Die vordere Uveitis oder auch Regenbogenhaut-Entzündung ist die häufigste Entzündung des Augeninneren und kann grundsätzlich zu schwerster Sehbeeinträchtigung führen, vor allem durch Verkleben der Pupille, so dass eine sofortige Behandlung unbedingt zu empfehlen ist.

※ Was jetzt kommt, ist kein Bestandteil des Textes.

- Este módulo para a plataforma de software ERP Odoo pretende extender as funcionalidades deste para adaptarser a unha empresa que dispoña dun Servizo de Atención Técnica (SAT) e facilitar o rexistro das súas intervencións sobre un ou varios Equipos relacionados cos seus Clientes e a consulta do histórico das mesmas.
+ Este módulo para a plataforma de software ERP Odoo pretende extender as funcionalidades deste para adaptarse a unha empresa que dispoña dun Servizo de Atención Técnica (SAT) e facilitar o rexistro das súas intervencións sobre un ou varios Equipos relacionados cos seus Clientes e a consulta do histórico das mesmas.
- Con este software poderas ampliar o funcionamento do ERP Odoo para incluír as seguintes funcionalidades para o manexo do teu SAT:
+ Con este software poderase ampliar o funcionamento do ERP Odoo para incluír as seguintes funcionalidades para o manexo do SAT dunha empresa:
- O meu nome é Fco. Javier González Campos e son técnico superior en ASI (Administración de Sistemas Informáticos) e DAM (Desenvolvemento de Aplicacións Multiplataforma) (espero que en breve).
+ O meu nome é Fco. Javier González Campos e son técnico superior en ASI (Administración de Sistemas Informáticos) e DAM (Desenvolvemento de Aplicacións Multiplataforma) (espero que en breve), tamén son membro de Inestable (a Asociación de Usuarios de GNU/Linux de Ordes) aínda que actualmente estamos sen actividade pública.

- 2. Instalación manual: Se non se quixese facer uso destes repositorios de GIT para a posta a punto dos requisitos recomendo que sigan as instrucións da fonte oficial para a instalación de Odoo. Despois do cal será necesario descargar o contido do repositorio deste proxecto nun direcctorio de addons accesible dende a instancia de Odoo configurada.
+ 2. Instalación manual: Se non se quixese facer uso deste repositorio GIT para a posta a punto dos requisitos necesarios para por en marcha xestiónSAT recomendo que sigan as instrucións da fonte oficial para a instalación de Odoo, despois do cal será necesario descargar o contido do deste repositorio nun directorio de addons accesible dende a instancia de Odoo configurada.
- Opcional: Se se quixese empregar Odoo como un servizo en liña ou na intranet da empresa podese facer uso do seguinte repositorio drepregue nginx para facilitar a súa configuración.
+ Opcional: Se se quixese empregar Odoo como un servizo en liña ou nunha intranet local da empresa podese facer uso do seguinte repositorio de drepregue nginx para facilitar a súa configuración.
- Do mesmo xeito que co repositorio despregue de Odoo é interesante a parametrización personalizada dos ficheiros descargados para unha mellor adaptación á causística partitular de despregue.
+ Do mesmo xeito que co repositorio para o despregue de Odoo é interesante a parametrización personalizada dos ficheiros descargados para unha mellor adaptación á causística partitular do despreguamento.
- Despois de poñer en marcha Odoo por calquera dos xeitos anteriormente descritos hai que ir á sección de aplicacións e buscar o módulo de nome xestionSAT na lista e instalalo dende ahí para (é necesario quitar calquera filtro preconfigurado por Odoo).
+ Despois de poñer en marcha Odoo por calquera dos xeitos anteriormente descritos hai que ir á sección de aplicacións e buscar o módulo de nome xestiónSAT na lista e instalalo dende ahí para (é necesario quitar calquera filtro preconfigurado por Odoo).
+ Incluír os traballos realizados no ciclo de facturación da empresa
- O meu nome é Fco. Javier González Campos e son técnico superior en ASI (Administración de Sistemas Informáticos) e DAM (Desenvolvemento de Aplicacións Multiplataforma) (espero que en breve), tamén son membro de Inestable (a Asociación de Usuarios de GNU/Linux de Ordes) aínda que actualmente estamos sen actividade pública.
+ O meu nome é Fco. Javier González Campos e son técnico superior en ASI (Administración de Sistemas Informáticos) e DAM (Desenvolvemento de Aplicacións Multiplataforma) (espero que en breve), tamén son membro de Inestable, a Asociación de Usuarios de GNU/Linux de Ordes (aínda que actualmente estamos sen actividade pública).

Die hintere Uveitis ist am häufigsten durch Erreger verursacht, die bereits lange im Körper sind wie Toxoplasmen oder Folge rheumatischer bzw. immunologischer Erkrankungen mit einer Störung des Immungleichgewichts im Auge. Bereits minimale entzündliche Veränderungen führen zu schweren Sehstörungen, da jede einzelne Entzündungszelle vor der Netzhaut zu störenden Schatten führt. Eine bleibende Sehbeeinträchtigung ist immer dann zu erwarten, wenn die Netzhaut-Mitte betroffen ist, entweder direkt durch die Entzündung oder durch eine Gewebsschwellung. Um das Risiko bleibender Sehrstörungen möglichst gering zu halten, ist eine rasche klinische Untersuchung notwendig, meist gefolgt von ausgiebigen Laboruntersuchungen.

Die Therapie richtet sich im Wesentlichen nach der Ursache der Erkrankung. Fast immer ist jedoch auch bei infektiösen Erkrankungen eine Cortison- oder andere entzündungshemmende Therapie notwendig. Bei unklarer Diagnose oder zur Abschätzung des Risikos, dass die Erkrankung wiederkehrt, können Untersuchungen der Flüssigkeiten des Augeninnern hilfreich sein. Gerade das Vorderkammerwasser, kann ohne grosse Belastung für die Patienten bei der Untersuchung abgenommen werden. Eine definitive Diagnosestellung gelingt trotz aller Bemühungen heutzutage in höchstens einem Drittel der Fälle. Wichtiger als die definitive Klärung der Ursache der Erkrankung ist jedoch die Wahl der richtigen therapeutischen Massnahmen und der Ausschluss von Erkrankungen, die für das Sehen oder Wohlbefinden der Patientin oder des Patienten gefährlich sind.